Ce qui frappe d’abord dans Moi capi­taine, c’est le natu­rel avec lequel Matteo Garrone réalise ce long périple d’une jeune séné­ga­lais de 16 ans vers l’Ita­lie. Et nous fait entrer de suite dans son histoire. Tout paraît ici crédible de la famille aimante à la mère étouf­fante de Dakar, jusqu’aux prisons libyennes dans lesquelles se pratiquent le chan­tage finan­cier à la torture.

Une histoire vraie de Dakar à la Sicile

La traver­sée du désert de Seydou et Moussa.

C’est la première origi­na­lité de ce beau film d’exode : recons­ti­tuer l’in­té­gra­lité du périple d’un jeune migrant à travers les paysages d’Afrique, sans le limi­ter au dernier segment (poignant) de la traver­sée de la Médi­ter­ra­née.

Matteo Garrone n’élude rien de l’ex­ploi­ta­tion humaine, des condi­tions terribles de la survie lais­sant des morts au voyage, mais parvient à le faire en toute sobriété, sans misé­ra­bi­lisme ni angé­lisme. En construi­sant son héros à partir de plusieurs histoires vraies de migrants pour le rendre encore plus crédible et univer­sel.

Un réalisme souvent impres­sion­nant qui se double comme beau­coup de films de Garrone de la présence du conte et des esprits. Ainsi les morts accom­pagnent inci­dem­ment de leurs esprits le jeune Seydou dans son périple, comme le récit épique et emblé­ma­tique d’une bonne partie de l’Afrique d’aujourd’­hui.

Moi capi­taine, la révé­la­tion Seydou Sarr

On ne voit pas passer les deux heures de ce voyage extra­or­di­naire, à la fois on ne peut plus actuel et univer­sel, popu­laire dans sa forme, et profon­dé­ment origi­nal dans son trai­te­ment.
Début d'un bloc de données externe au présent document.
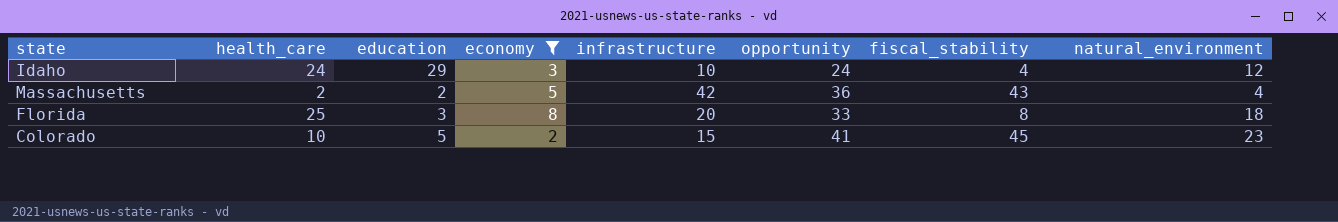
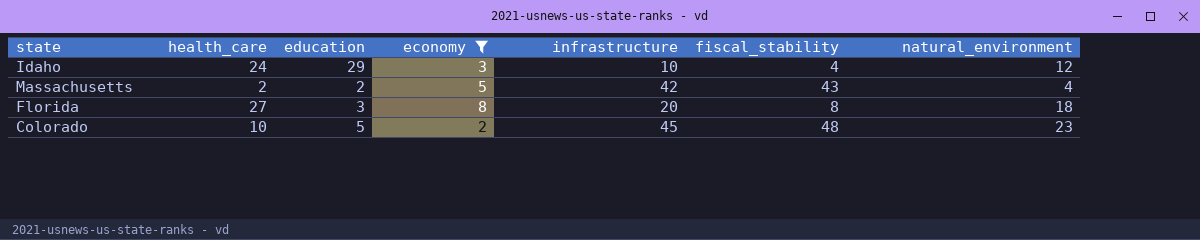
column opportunity | position: 6 -> none
Florida | health_care: 25 -> 27
Colorado | infrastructure: 15 -> 45
Colorado | fiscal_stability: 45 -> 48

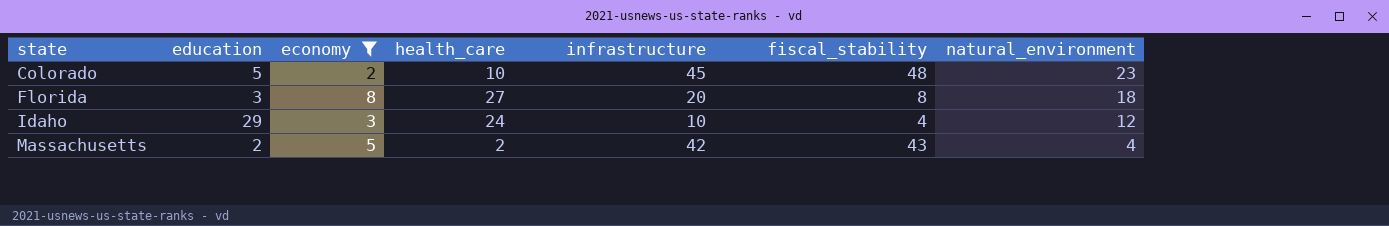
row order: none -> state ascending
column health_care | position: 2 -> 4

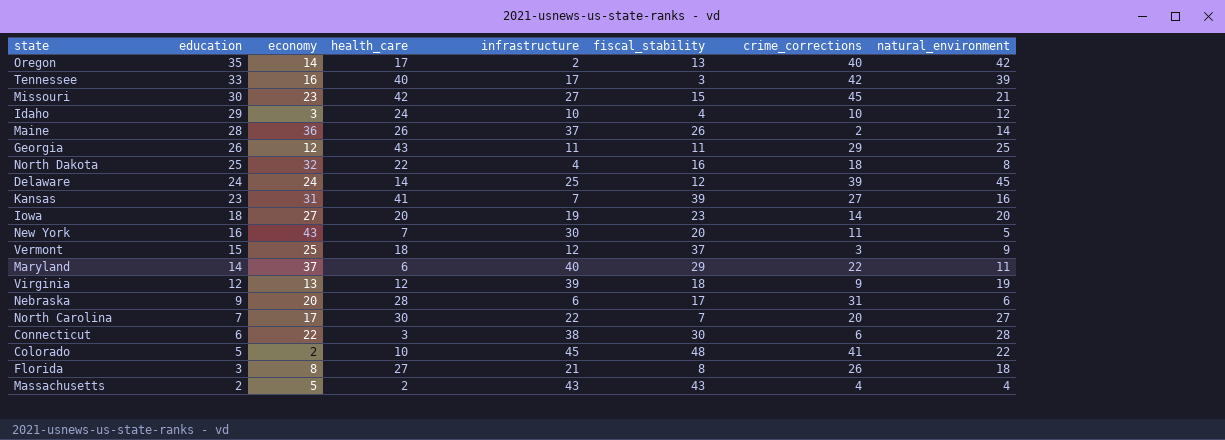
filter: economy <= 8 -> none
row order: state ascending -> education descending
column crime_corrections | position: none -> 7
Colorado | natural_environment: 23 -> 22
Florida | infrastructure: 20 -> 21
Massachusetts | infrastructure: 42 -> 43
Les jeunes acteurs séné­ga­lais ont la même foi et la même crédi­bi­lité que leurs person­nages, à commen­cer par l’in­croyable Seydou Sarr, qui porte une cause plus grande que lui de la première à la dernière image.

A travers l’iti­né­raire de ce jeune homme qui prend sa respon­sa­bi­lité de « capi­taine » pour se créer un avenir dans un monde désor­ga­nisé, ce beau film d’une force rare nous renvoie sans le moindre discours plaqué à notre impuis­sance déshu­ma­ni­sée. En offrant sans cesse une leçon de vita­lité et d’es­poir. Impres­sion­nant.

Moi, Capi­taine de Matteo Garrone (It-Bel-Fr, 2h02) avec Seydou Sarr, Mous­ta­pha Fall, Issaka Sawa­do­go… Sortie le 3 janvier.